» What is needed
Check every line below for the word "margin" and copy each one that has it.

(Materials provided begins)

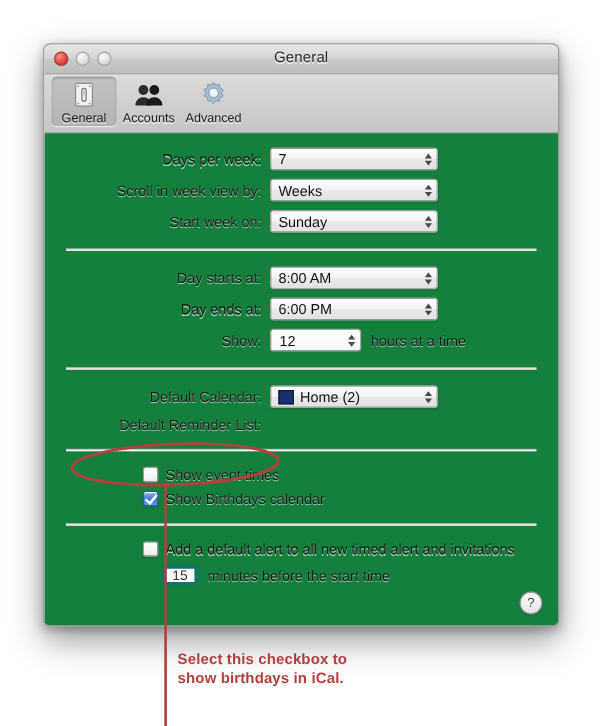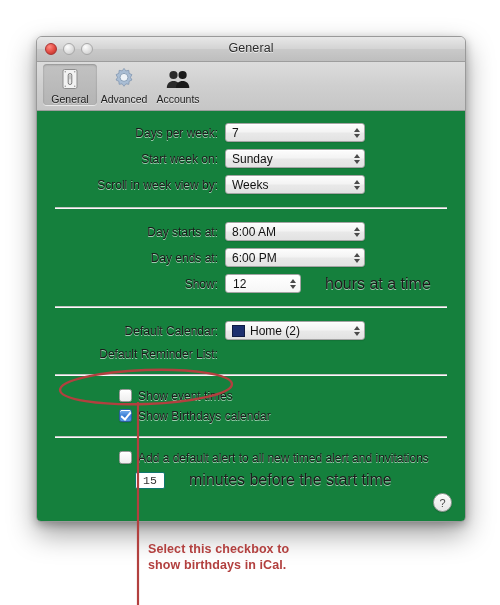--- a/index.html
+++ b/index.html
@@ -231,6 +231,18 @@
 
     <div class="tb-item">
       <div class="tb-icon">
+        <svg width="26" height="24" viewBox="0 0 26 24">
+          <circle cx="8.5" cy="8" r="4.1" fill="#2b2b2b"></circle>
+          <path d="M1.8 21c0-4.3 3-6.9 6.7-6.9s6.7 2.6 6.7 6.9z" fill="#2b2b2b"></path>
+          <circle cx="17.6" cy="8" r="4.1" fill="#1a1a1a"></circle>
+          <path d="M10.9 21c0-4.3 3-6.9 6.7-6.9s6.7 2.6 6.7 6.9z" fill="#1a1a1a"></path>
+        </svg>
+      </div>
+      <div class="tb-label">Accounts</div>
+    </div>
+
+    <div class="tb-item">
+      <div class="tb-icon">
         <svg width="26" height="24" viewBox="0 0 26 26">
           <g fill="#a9bdd4" stroke="#7d93ad" stroke-width=".8">
             <path d="M13 1.5 15 4.2 18.2 3.6 18.6 6.9 21.6 8.3 20 11.2 21.6 14.1 18.6 15.5 18.2 18.8 15 18.2 13 20.9 11 18.2 7.8 18.8 7.4 15.5 4.4 14.1 6 11.2 4.4 8.3 7.4 6.9 7.8 3.6 11 4.2 Z"></path>
@@ -241,18 +253,6 @@
       <div class="tb-label">Advanced</div>
     </div>
 
-    <div class="tb-item">
-      <div class="tb-icon">
-        <svg width="26" height="24" viewBox="0 0 26 24">
-          <circle cx="8.5" cy="8" r="4.1" fill="#2b2b2b"></circle>
-          <path d="M1.8 21c0-4.3 3-6.9 6.7-6.9s6.7 2.6 6.7 6.9z" fill="#2b2b2b"></path>
-          <circle cx="17.6" cy="8" r="4.1" fill="#1a1a1a"></circle>
-          <path d="M10.9 21c0-4.3 3-6.9 6.7-6.9s6.7 2.6 6.7 6.9z" fill="#1a1a1a"></path>
-        </svg>
-      </div>
-      <div class="tb-label">Accounts</div>
-    </div>
-
   </div>
 
   <div id="pane">

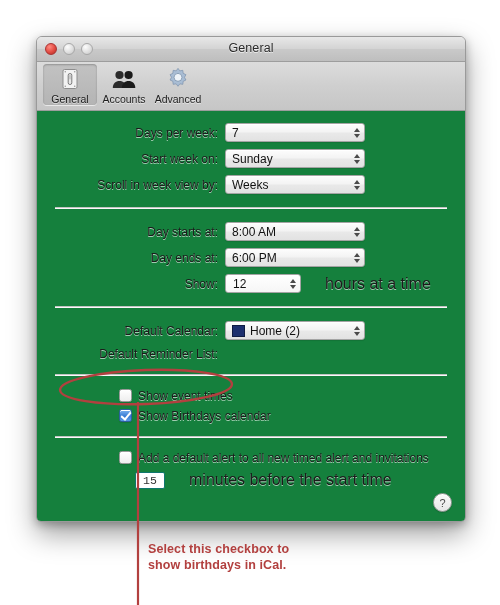--- a/index.html
+++ b/index.html
@@ -269,20 +269,20 @@
     </div>
 
     <div class="row">
+      <div class="lbl">Scroll in week view by:</div>
+      <div class="popup w140">
+        <span>Weeks</span>
+        <span class="arrows">
+            <i class="ar-up"></i>
+            <i class="ar-dn"></i>
+          </span>
+      </div>
+    </div>
+
+    <div class="row">
       <div class="lbl">Start week on:</div>
       <div class="popup w140">
         <span>Sunday</span>
-        <span class="arrows">
-            <i class="ar-up"></i>
-            <i class="ar-dn"></i>
-          </span>
-      </div>
-    </div>
-
-    <div class="row">
-      <div class="lbl">Scroll in week view by:</div>
-      <div class="popup w140">
-        <span>Weeks</span>
         <span class="arrows">
             <i class="ar-up"></i>
             <i class="ar-dn"></i>

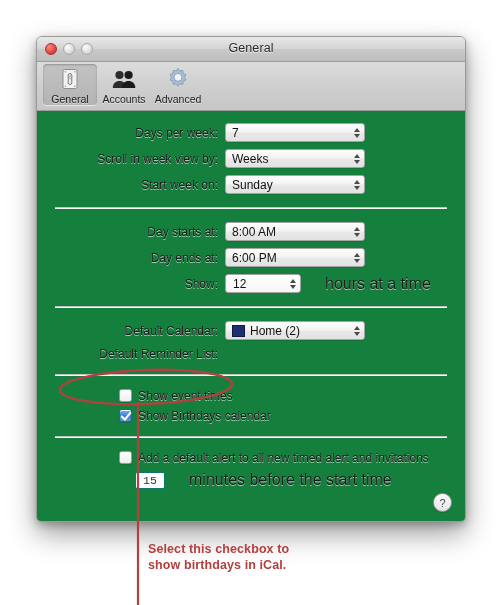--- a/index.html
+++ b/index.html
@@ -138,7 +138,7 @@
   }
   .stepbox .arrows{position:absolute;right:4px;top:50%;transform:translateY(-50%);
     display:flex;flex-direction:column;gap:2px;align-items:center;}
-  .after-text{font-size:16px;color:#1b1b1b;margin-left:24px;text-shadow:0 1px 0 rgba(255,255,255,.6);}
+  .after-text{font-size:12px;color:#1b1b1b;margin-left:8px;text-shadow:0 1px 0 rgba(255,255,255,.6);}
 
   
   .sep{

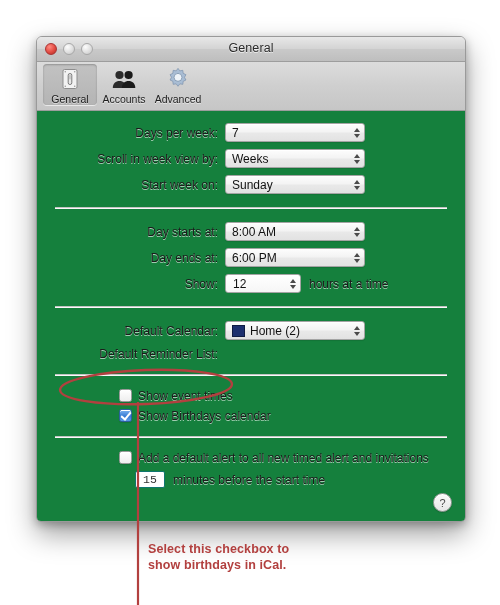--- a/index.html
+++ b/index.html
@@ -171,10 +171,10 @@
   .minrow{display:flex;align-items:center;padding-left:98px;margin-top:4px;}
   .minfield{
     width:30px;height:17px;box-sizing:border-box;
-    border:1px solid #0f766e;border-radius:2px;
+    border:3px solid #0f766e;border-radius:2px;
     background:#fff;
     font-size:11.5px;color:#333;
-    display:flex;align-items:center;justify-content:center;font-family:Liberation Mono, monospace;
+    display:flex;align-items:center;justify-content:center;
   }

(Materials provided ends)

» Problem solution
-  .after-text{font-size:16px;color:#1b1b1b;margin-left:24px;text-shadow:0 1px 0 rgba(255,255,255,.6);}
+  .after-text{font-size:12px;color:#1b1b1b;margin-left:8px;text-shadow:0 1px 0 rgba(255,255,255,.6);}
   .minrow{display:flex;align-items:center;padding-left:98px;margin-top:4px;}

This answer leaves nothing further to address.